TASK REQUIREMENTS: Below are some entries. Copy each line in them that holds "Hobsons".

[Dataset excerpts]
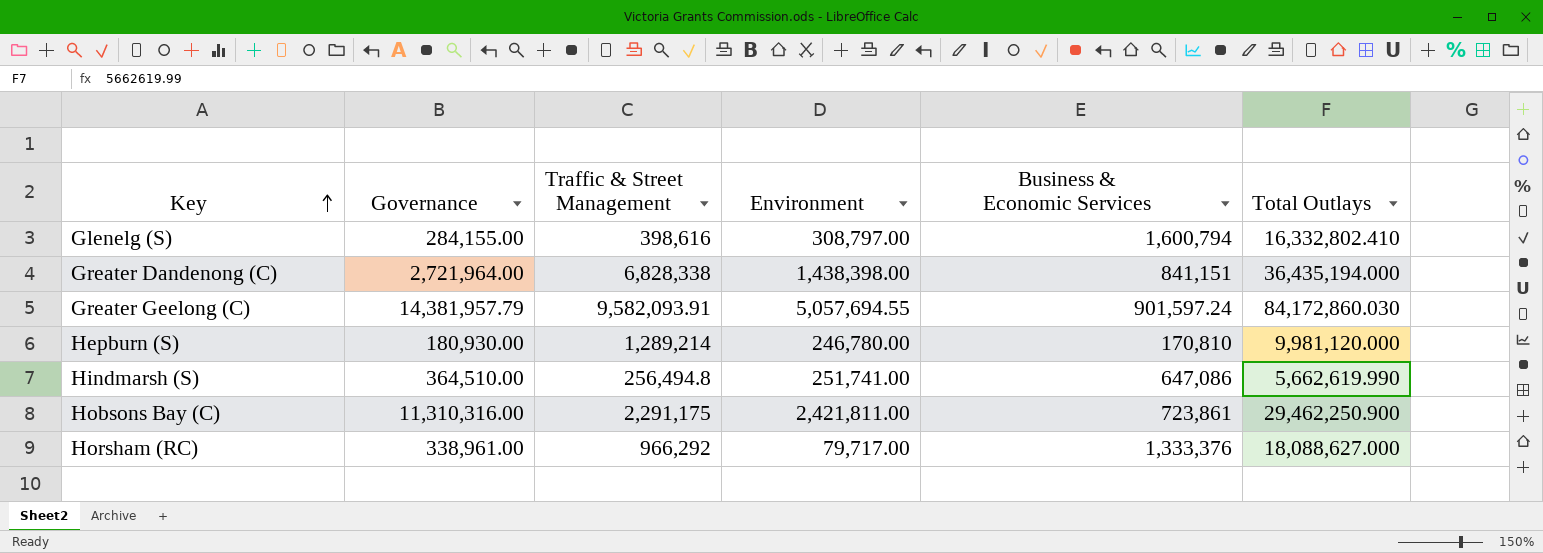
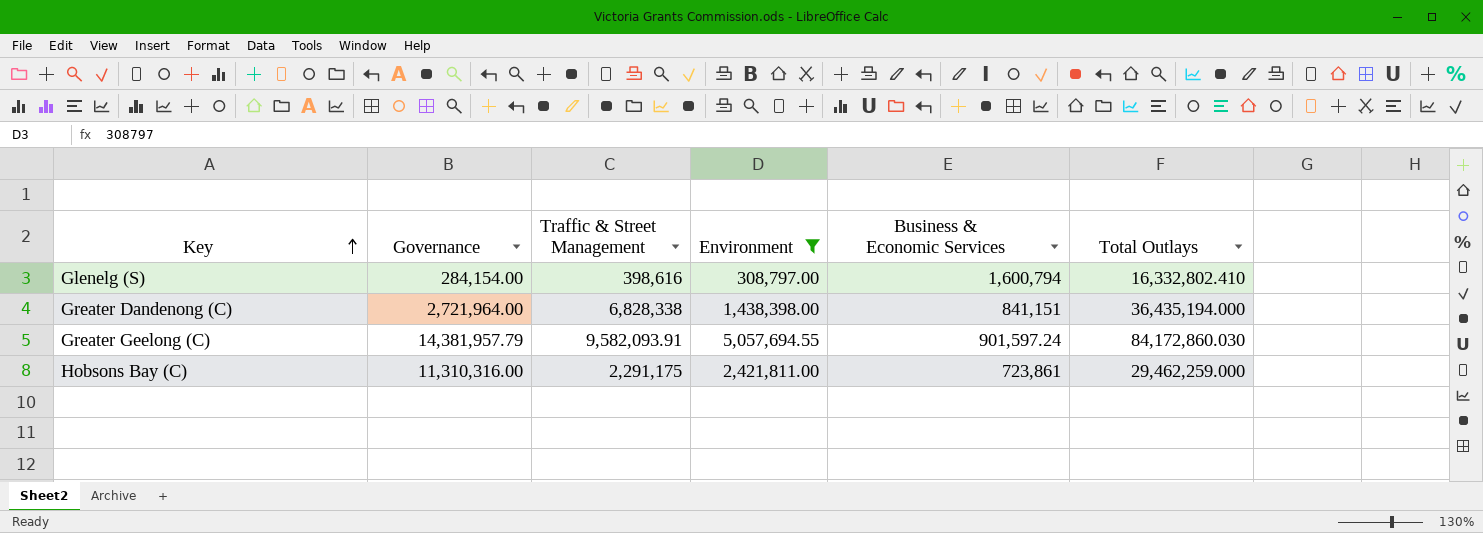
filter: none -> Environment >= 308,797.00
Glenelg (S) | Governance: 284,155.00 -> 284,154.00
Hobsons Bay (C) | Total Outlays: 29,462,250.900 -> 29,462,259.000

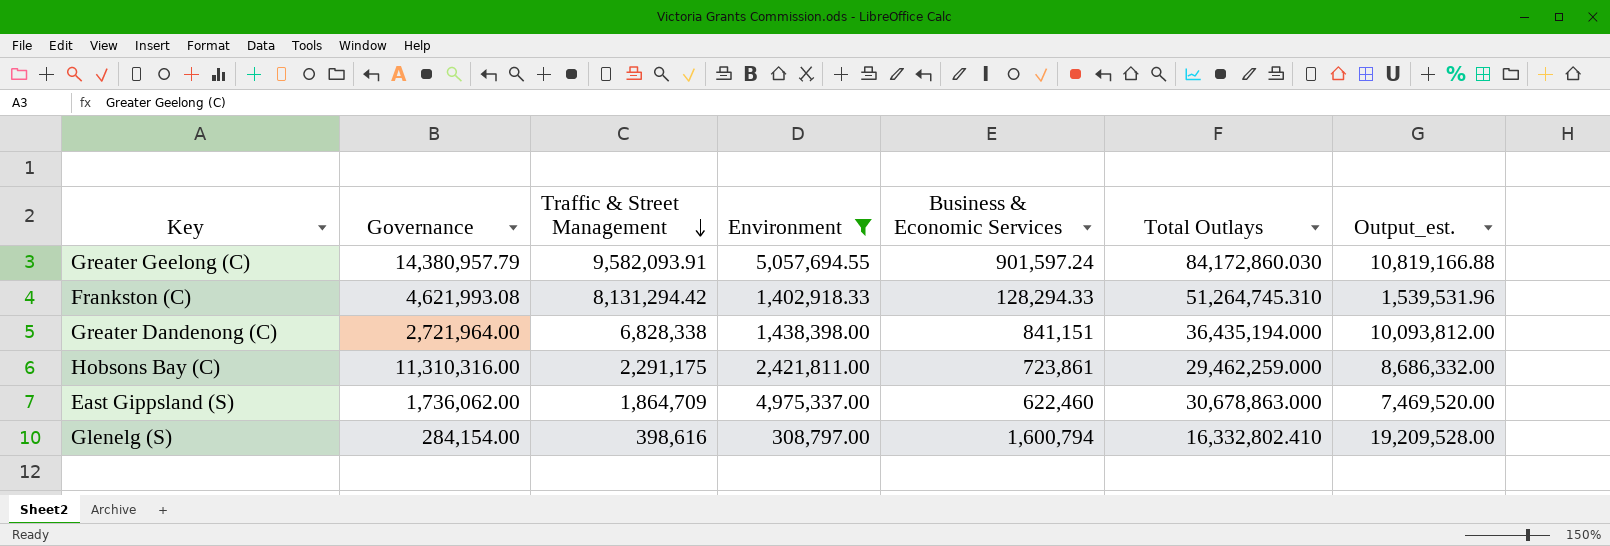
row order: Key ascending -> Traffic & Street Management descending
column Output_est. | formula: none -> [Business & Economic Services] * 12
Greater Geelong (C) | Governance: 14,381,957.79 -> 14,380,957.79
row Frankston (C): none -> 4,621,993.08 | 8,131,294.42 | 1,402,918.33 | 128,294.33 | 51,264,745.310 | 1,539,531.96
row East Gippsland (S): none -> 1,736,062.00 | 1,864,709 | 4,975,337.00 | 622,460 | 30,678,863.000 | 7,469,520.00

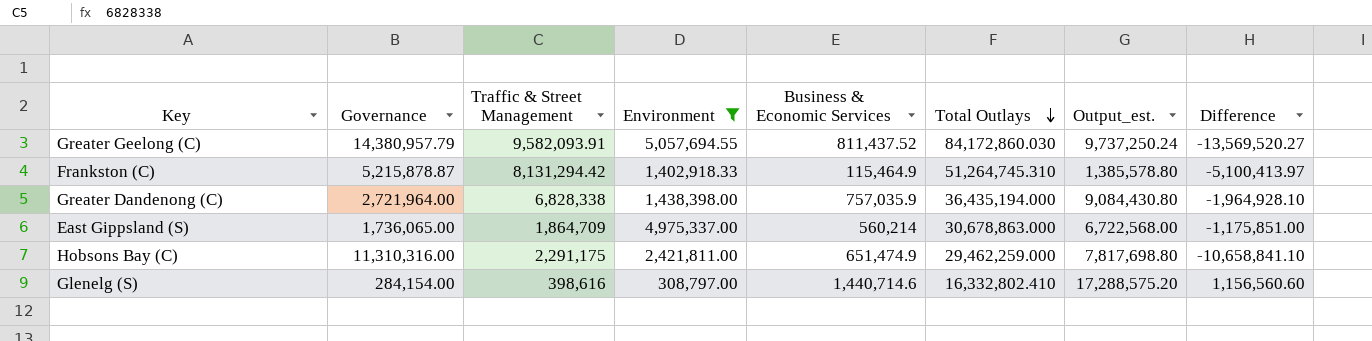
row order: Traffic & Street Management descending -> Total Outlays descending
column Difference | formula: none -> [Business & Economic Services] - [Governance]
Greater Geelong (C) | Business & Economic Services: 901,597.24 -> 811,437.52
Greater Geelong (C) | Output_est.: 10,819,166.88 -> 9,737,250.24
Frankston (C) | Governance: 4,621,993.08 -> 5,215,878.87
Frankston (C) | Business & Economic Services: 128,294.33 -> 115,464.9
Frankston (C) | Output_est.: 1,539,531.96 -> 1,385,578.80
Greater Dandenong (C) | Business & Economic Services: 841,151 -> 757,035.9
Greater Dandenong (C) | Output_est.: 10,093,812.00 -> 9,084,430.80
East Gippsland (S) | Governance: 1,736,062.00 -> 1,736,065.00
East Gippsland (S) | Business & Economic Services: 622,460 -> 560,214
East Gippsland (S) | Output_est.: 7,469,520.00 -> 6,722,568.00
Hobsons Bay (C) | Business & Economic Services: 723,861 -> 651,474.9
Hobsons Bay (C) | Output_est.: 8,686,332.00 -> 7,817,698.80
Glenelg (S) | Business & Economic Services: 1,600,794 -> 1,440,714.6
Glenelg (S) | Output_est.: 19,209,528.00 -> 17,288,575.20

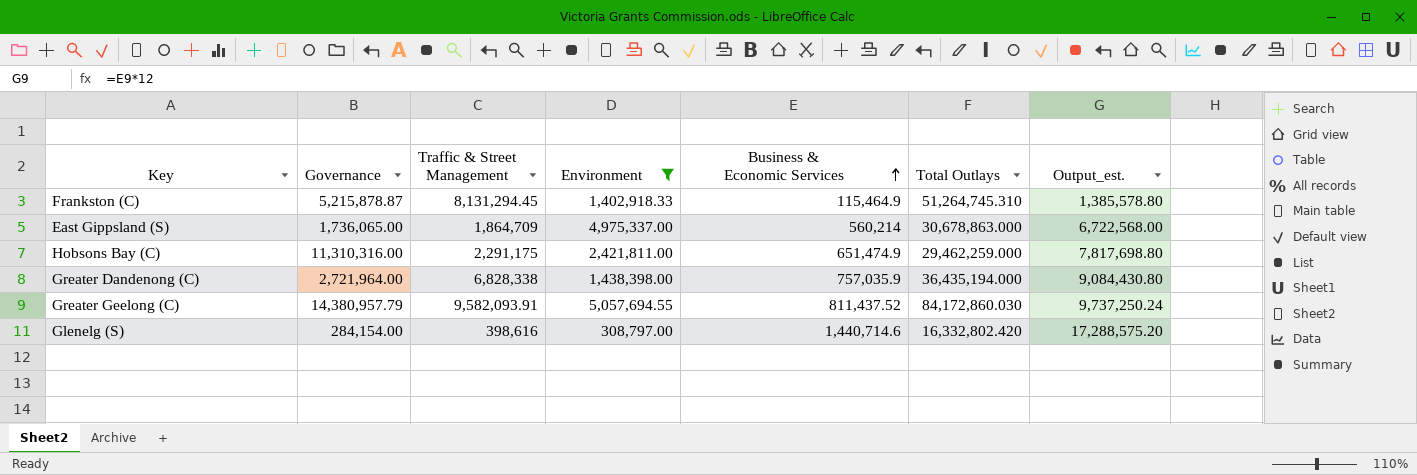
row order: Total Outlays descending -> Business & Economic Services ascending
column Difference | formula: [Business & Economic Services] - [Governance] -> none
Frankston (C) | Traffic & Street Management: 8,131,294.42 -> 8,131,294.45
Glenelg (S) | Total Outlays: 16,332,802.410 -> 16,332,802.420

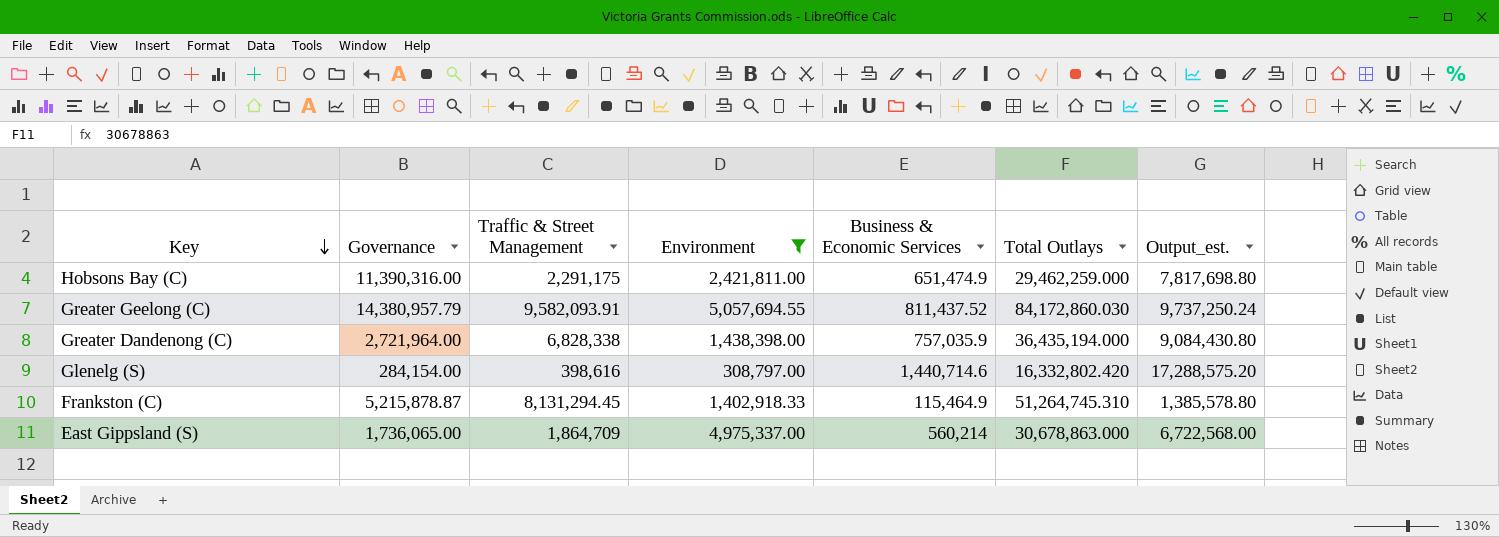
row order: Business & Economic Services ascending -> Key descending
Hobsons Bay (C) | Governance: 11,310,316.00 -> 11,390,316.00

RESULT OF THIS TASK:
Hobsons Bay (C) | Total Outlays: 29,462,250.900 -> 29,462,259.000
Hobsons Bay (C) | Business & Economic Services: 723,861 -> 651,474.9
Hobsons Bay (C) | Output_est.: 8,686,332.00 -> 7,817,698.80
Hobsons Bay (C) | Governance: 11,310,316.00 -> 11,390,316.00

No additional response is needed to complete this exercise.